The overreaching criticism by the IAC was its lack of an executive body, which in turn was a key factor in the IPCC's failure to respond adequately to the crisis caused by its error about the rate of Himalayan glacier melting -- which had not been caught in its most recent assessment report -- as well as the eruption following the leaked e-mails from the University of East Anglia's Climatic Research Unit.
The IPCC has now announced that an "executive committee of 13 members will be created to oversee the body's daily operations and to act on issues that cannot wait for full plenary meetings". The Panel also agreed on policies and protocols on how to handle scientific uncertainties and corrections of errors in reports.
In addition a far reaching conflict-of-interest policy will require all IPCC officials and authors to disclose both financial and non-financial interests relevant to their work.

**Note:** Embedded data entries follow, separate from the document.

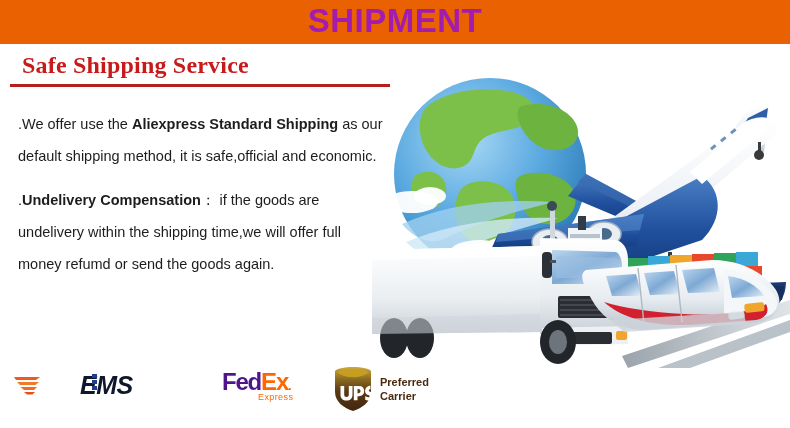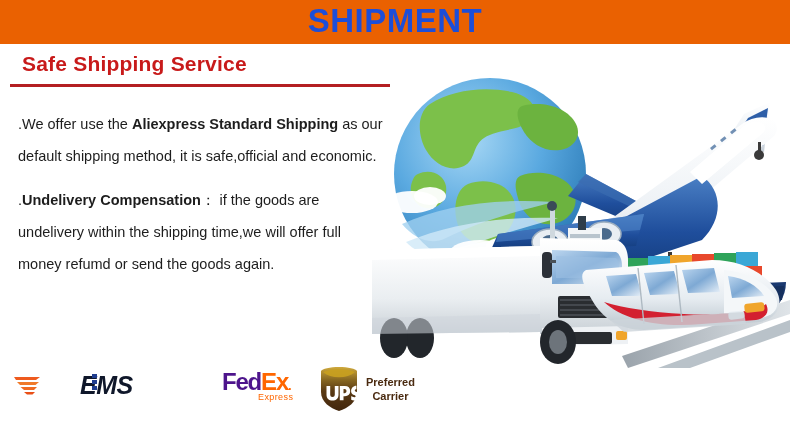--- a/index.html
+++ b/index.html
@@ -38,7 +38,7 @@
     height: 28px;
     line-height: 42px;
     text-align: center;
-    color: #1d4ed8;
+    color: #a21caf;
     font-family: "Liberation Sans", sans-serif;
     font-weight: bold;
     font-size: 33px;

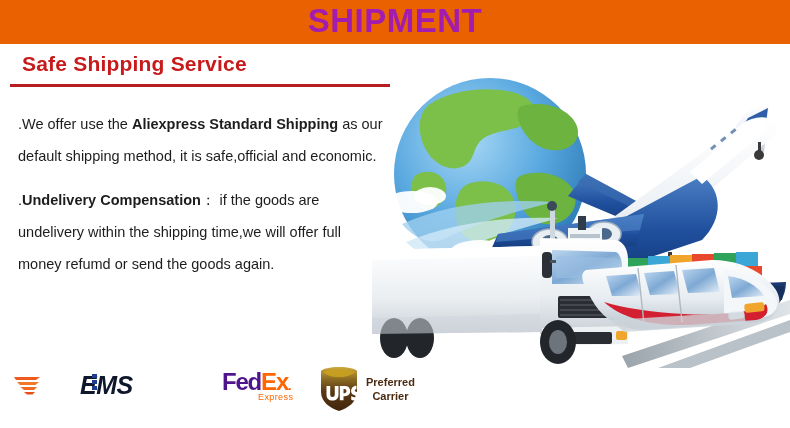--- a/index.html
+++ b/index.html
@@ -51,9 +51,9 @@
     left: 22px;
     top: 52px;
     color: #c81a1a;
-    font-family: Liberation Sans, sans-serif;
-    font-weight: bold;
-    font-size: 21px;
+    font-family: Liberation Serif, serif;
+    font-weight: bold;
+    font-size: 24px;
     letter-spacing: 0.2px;
     white-space: nowrap;
   }

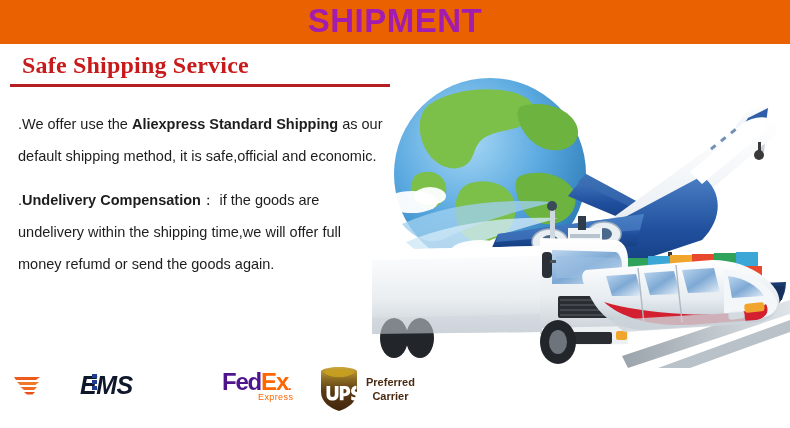--- a/index.html
+++ b/index.html
@@ -190,7 +190,7 @@
   }
 
   
-  .logo-ups { left: 318px; width: 110px; height: 46px; text-align: center; }
+  .logo-ups { left: 332px; width: 110px; height: 46px; }
   .ups-shield {
     position: absolute;
     left: 0; top: 0;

Chris Field, Co-Chair of IPCC Working Group II, which deals with climate impacts, adaptation and development, said: “Strong procedures are the absolute bedrock foundation for high-quality scientific assessments. With the enhancements to the procedures approved in Abu Dhabi, we are building upon the IPCC’s firm foundations in order to make the next Assessment Report, due out in 2013 and 2014, the highest quality IPCC report to date. The upgrades to the procedures on ensuring thorough reviews, explaining uncertainty and what constitutes relevant literature should deliver a Fifth Assessment that is clearer, more nuanced, and more relevant to the needs of the global community."